Let me know what you think?
Yes, But ...
Here's where I would agree with the thought.At an industry level, it's pretty clear that efficient use of disk is starting to replace (or augment) tape for just about everyone. Disk technology is getting far cheaper and far more efficient, and replacing tape at a surprising rate.
You see evidence of this everywhere. I remember someone showing me how the enterprise tape library market has started its free-fall from a significant product category to an interesting niche over just the last few years.
Second, much of the industry's thinking around data protection (specifically backups) has clear roots in tape-based models. Full vs. incrementals. Tape volumes and rotation schedules. We're talking many decades of process and thinking around tape. And that doesn't change overnight.
But, to be clear, at some point, the fact that we're copying information from one hunk of random-access storage media to another form of random-access storage media begs the question of how much of that legacy thinking do we need to leave by the wayside as we go forward?
This leads to a view that -- over time -- the preferred data protection model will probably be "versioned replicas" -- time-stamped images of what has changed, all stored very efficiently. Whether we call these snaps, clones, remote replicas, continuous data protection, or even the underlying dedupe capabilities of DataDomain and Avamar – you can see that line of thinking across our portfolio.
So far, we're all in agreement.
Now, let's throw some real-world considerations into the mix.
Not Everyone Is Up For Process Change
When any new technology shows up, there are those enterprises that are in a position to change their processes and models around the technology, and those that aren't. EMC learned long ago that for any new technology to be successful, you shouldn't insist on an immediate process change.
In this world, "no immediate process change" means "backup to disk" in all of its various forms. Still use what looks like a traditional backup model, just do it with faster/better media and software that understands the differences.
The net? Customers get a big hunk of benefit without significant process change, which can be deferred to later.
Orchestration MattersRegardless of how you're protecting your information, you want it to be a well-managed process: jobs are scheduled, workflows automated, media managed, results logged, exceptions noted, trend lines reported on, and so forth.
Ideally, this orchestration level would be relatively agnostic to how the underlying copying was being done: traditional, snaps, replication, etc. The job of assuring "all the data is protected, and I can prove it" should be somewhat independent of the underlying mechanisms.
Besides, there's only so much you can do with scripts :-)
The Continuum Matters
If you think about it, the whole backup discussion -- while reasonably broad -- is actually sandwiched between the topic of business continuity on one side, and long term archiving on the other side.

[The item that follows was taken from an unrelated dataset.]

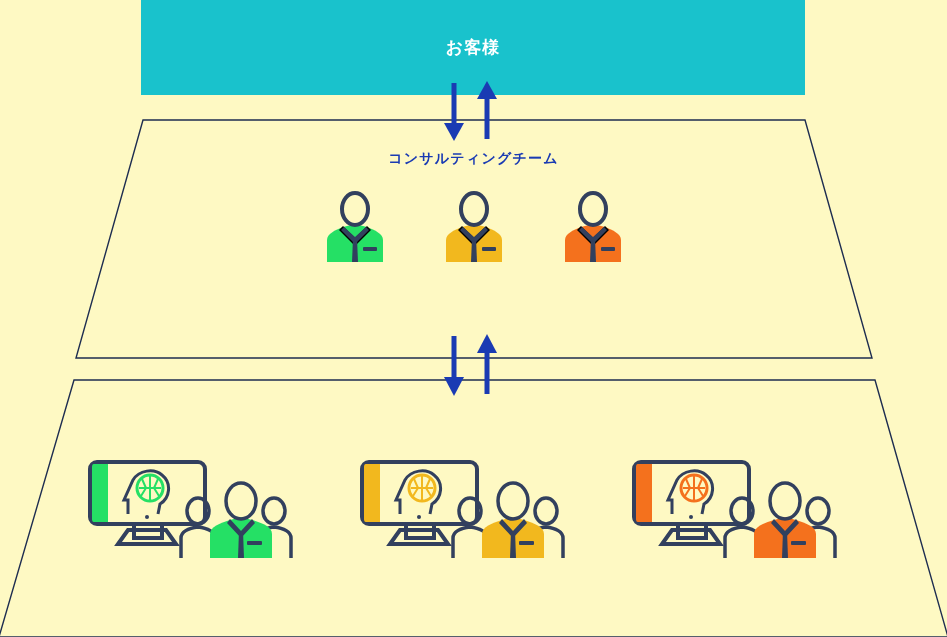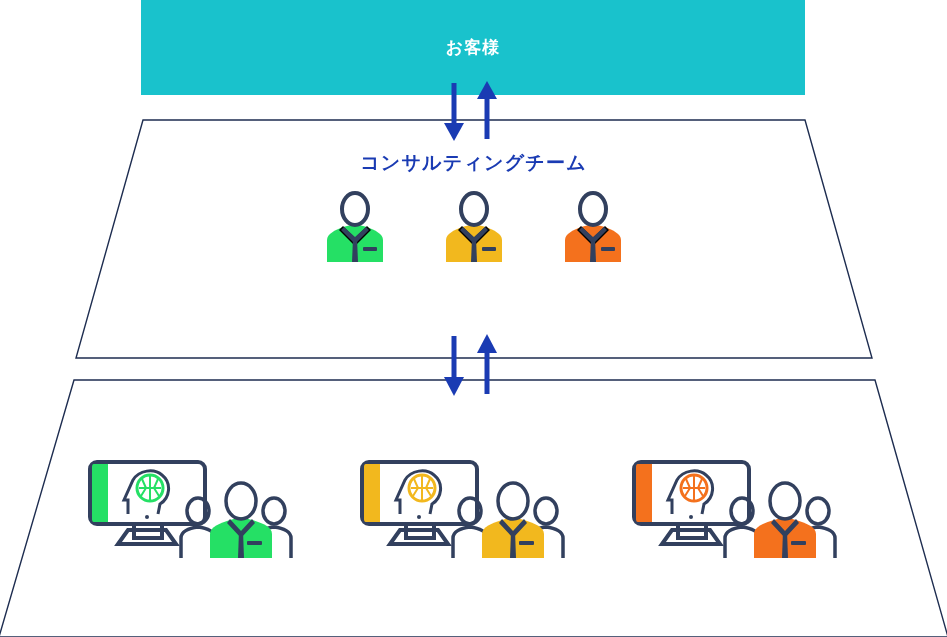"お客様" #stage { background: #ffffff -> #fef9c3 }
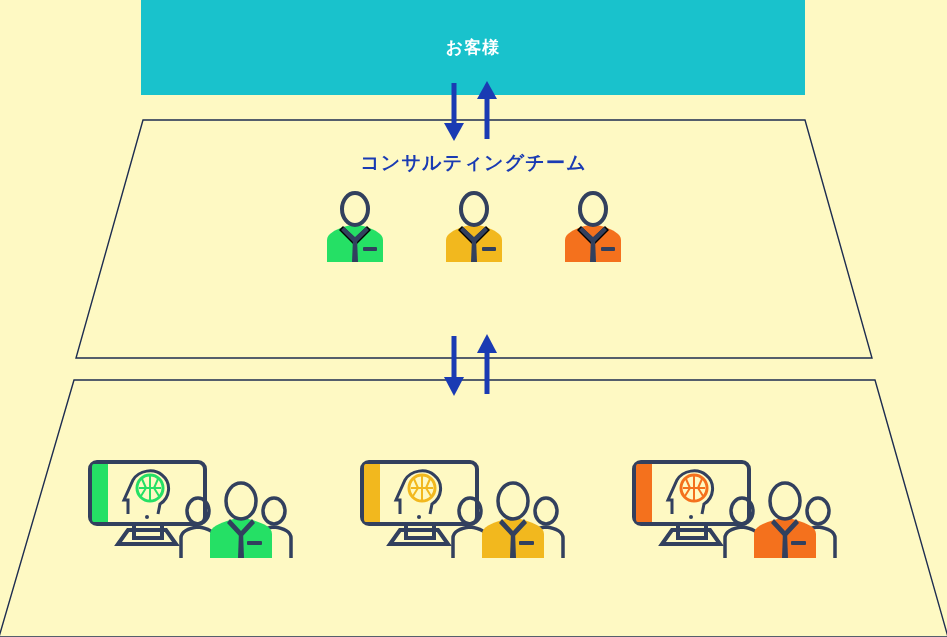"コンサルティングチーム" .section-title { font-size: 19px -> 14px }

Not to oversimplify, but shorten your RTOs and RPOs and add distance -- it's a business continuity discussion. Lengthen your RTOs and RPOs, it ends up looking more like an archiving discussion.
In any decent-sized enterprise, there will be clear calls for all three discussions -- business continuity, more traditional backup-oriented data protection, and longer-term archiving.The implication for me is clear -- if at all possible, have the backup and data protection discussion in the context of the other two -- common platforms, processes, etc. And, fortunately, we're seeing more of that sort of thinking every day.
Choices Matter
I think Storagebod put it best -- the general thinking here is a preference for solutions that are loosely-coupled with storage arrays, rather than ones that are tightly coupled.
This isn't for any real technical issue per se, it's just the unpleasant thought of not being able to change your storage supplier without completely revisiting your overall approach to backup and data protection.
Besides technology coupling (loosely or otherwise), there's the more obvious need to put your recovery copies on something other than the physical device where the primary copies live. Yes, this stuff is very reliable, but things fail: hardware, software, people, data centers, etc. -- and it's generally thought of as bad juju to keep your primary *and* all of your backups on the same physical device.
Let's face it -- you wouldn't consider copies of your files on the same laptop drive a serious "backup", would you? This means you'll usually acquiring a storage device for the purpose -- ideally, built for purpose as well.
The Bottom LineNo argument -- our primary mechanism for protecting data is rapidly shifting away from tape, and towards random-access storage media. That much we all can agree on!
But, behind that, there are key decisions that everyone will need to make:
How much process change are you up for?
How will you orchestrate and manage the business of protecting information, regardless of the underlying tools?
How will you re-think the boundaries between classic backup-oriented data protection, and the adjacent disciplines of business continuity and archiving?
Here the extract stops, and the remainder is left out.